The ordeal was ghastly to watch. Ironically, television networks were able to get in the city and broadcast pictures, but the neither the National Guard (one third of Louisiana’s Guard units were deployed in Iraq) nor active-duty service members of the “world’s mightiest military” were able to get in the city to deliver any relief to the suffering masses, 99 percent of whom appeared to be Black.
It was “shocking and awful,” Rep. Jesse Jackson Jr. (D-Ill.) told reporters Sept. 2 at the National Press Club, comparing the effect of the hurricane on the U.S. Crescent City with the U.S. military description of its invasion and occupation of Iraq.
What happened after Hurricane Katrina was a total non-response on the part of the federal government for at least two days.
The world was left to see pictures of tormented Black faces, death and destruction all around them. Relief was nowhere to be seen for those U.S. citizens, some of whom are family members of troops in U.S. military units in Iraq and Afghanistan. Black people watching the suffering, the descent into chaos, anarchy and looting, could not believe their eyes. Local officials were enraged.
“We have been abandoned by our own country,” Aaron Broussard, president of Jefferson Parish, La., said on “Meet The Press” Sept. 4. “Hurricane Katrina will go down in history as one of the worst storms ever to hit an American coast, but the aftermath of Hurricane Katrina will go down as one of the worst abandonments of Americans on American soil ever in U.S. history.
“It ´s not just Katrina that caused all these deaths in New Orleans here. Bureaucracy has committed murder here in the greater New Orleans area, and bureaucracy has to stand trial before Congress now,” Mr. Broussard continued, before telling a tearful story of a woman–whose own son is a top FEMA manager–who drowned after days of pleading with her own son for help, which never arrived. He sobbed uncontrollably.
The response to the catastrophe, which had been predicted for years, amounts to a “test of the moral compass” of the nation, Rep. Elijah Cummings (D-Md.) told reporters Sept. 2 at the National Press Club. “We cannot allow it to be said by history, that the difference between those who lived and those who died in this great storm and flood of 2005 was nothing more than poverty, age or skin color.”
Federal officials at first confessed their initial unreadiness.
The head of the Federal Emergency Management Agency (FEMA) admitted on CNN that, until the afternoon of Sept. 1, he didn’t even know that 15,000 evacuees had obeyed FEMA instructions and were sweltering in 90-degree heat with no water or toilets, and with dead decomposing bodies all around them at the New Orleans Convention Center.
Later that same day, FEMA’s deputy director told NBC “Nightly News” that officials at the agency were distracted for a time with concerns about looting and the protection of property, before they comprehended the humanitarian disaster.
Later, federal officials and Republicans began shifting the blame to local and state officials.

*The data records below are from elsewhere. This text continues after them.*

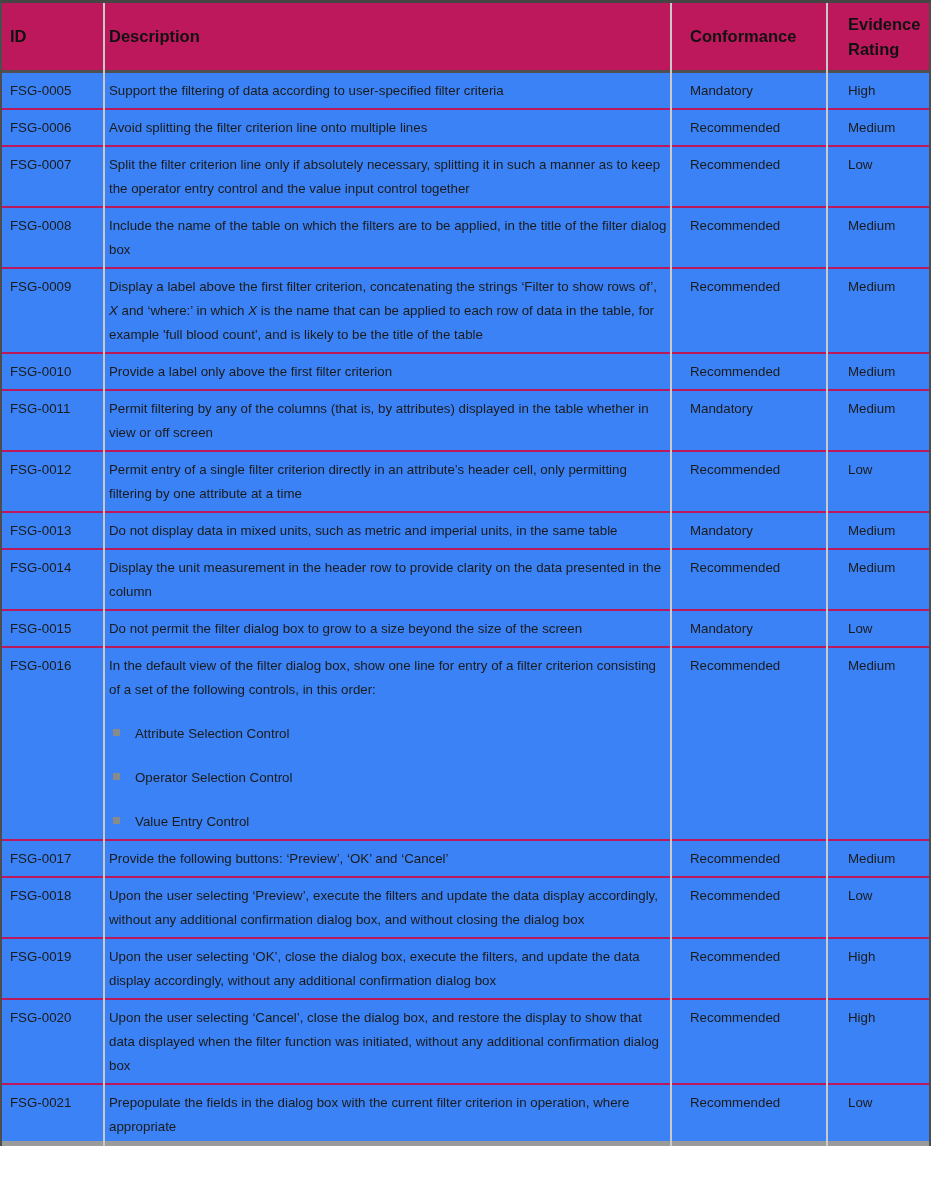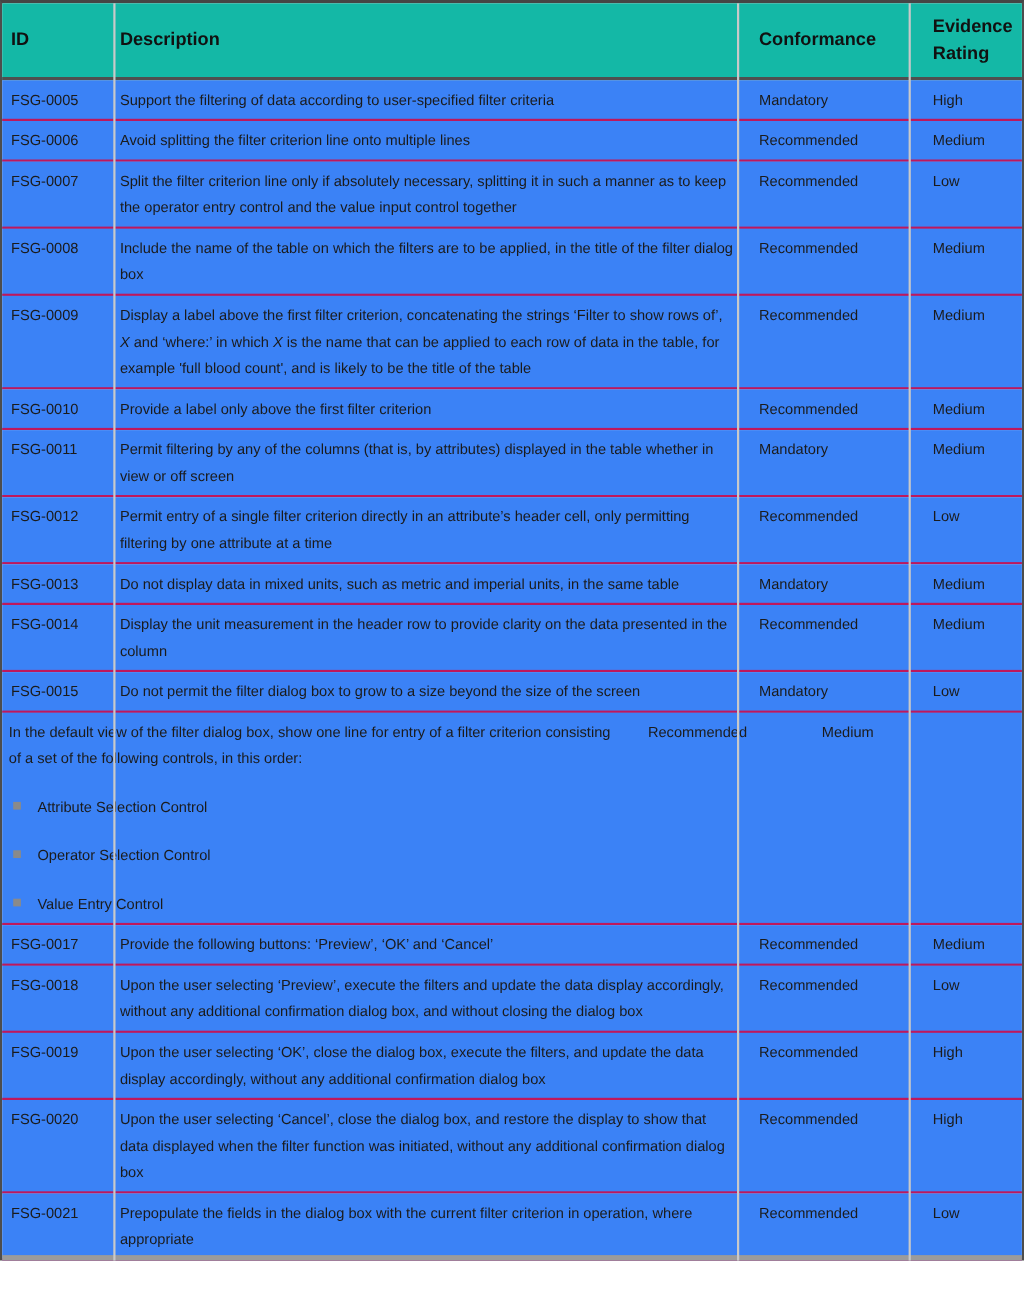--- a/index.html
+++ b/index.html
@@ -27,7 +27,7 @@
     border-bottom: 2px solid #be185d;
   }
   .row.header {
-    background: #14b8a6;
+    background: #be185d;
     border-bottom: 3px solid #4f4f4f;
     min-height: 70px;
   }

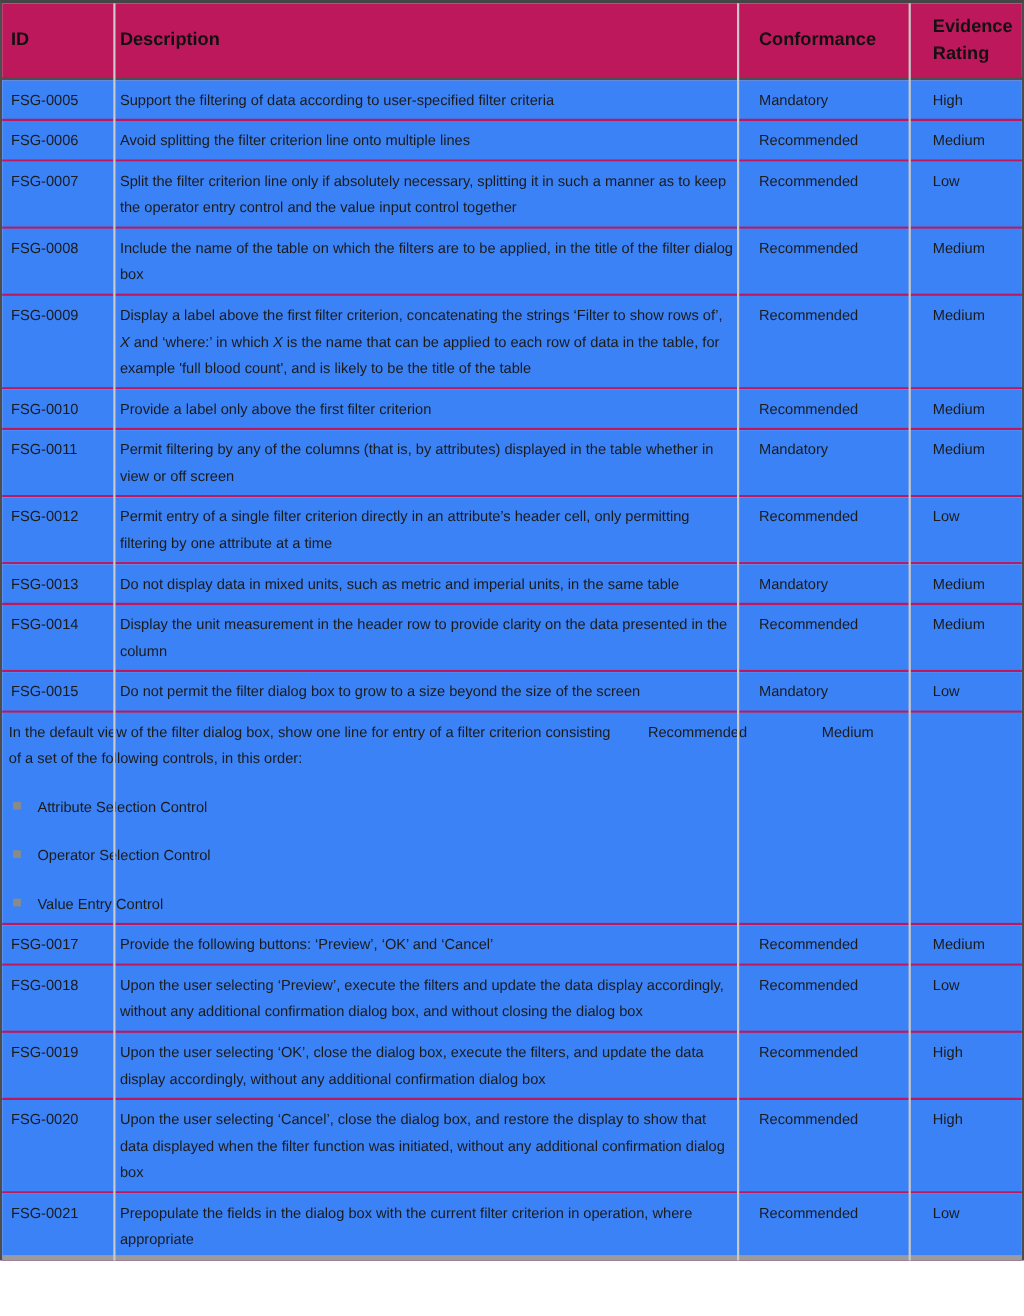--- a/index.html
+++ b/index.html
@@ -193,6 +193,7 @@
           <div class="cell c-evid">Low</div>
         </div>
         <div class="row">
+          <div class="cell c-id">FSG-0016</div>
           <div class="cell c-desc">
             <div class="desc-text"><span>In the default view of the filter dialog box, show one line for entry of a filter criterion consisting of a set of the following controls, in this order:</span></div>
             <div class="bullet-list">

They insisted that local and Louisiana state officials are the designated “first responders,” and they accused the Democratic governor and mayor of New Orleans of not sounding the alarm soon enough.
However, New Orleans Mayor Ray Nagin had, in fact, made an urgent official request three days before the storm, according to Rep. Cummings, “for some kind of a special designation from FEMA, which would have had the buses taking people out, three days before the storm,” Mr. Cummings told The Final Call in an exclusive interview. “It sat on a desk and didn’t even get looked at until after the storm had hit.
“This has got to be a wake-up call for us, as African American people, from another perspective,” he continued. “That is, if we believe that the government is going to always be there for our rescue, we need to re-think that. Because I don’t want us to be in a position where we’re not doing for self, when we can. And this is the perfect situation for that lesson to be learned.”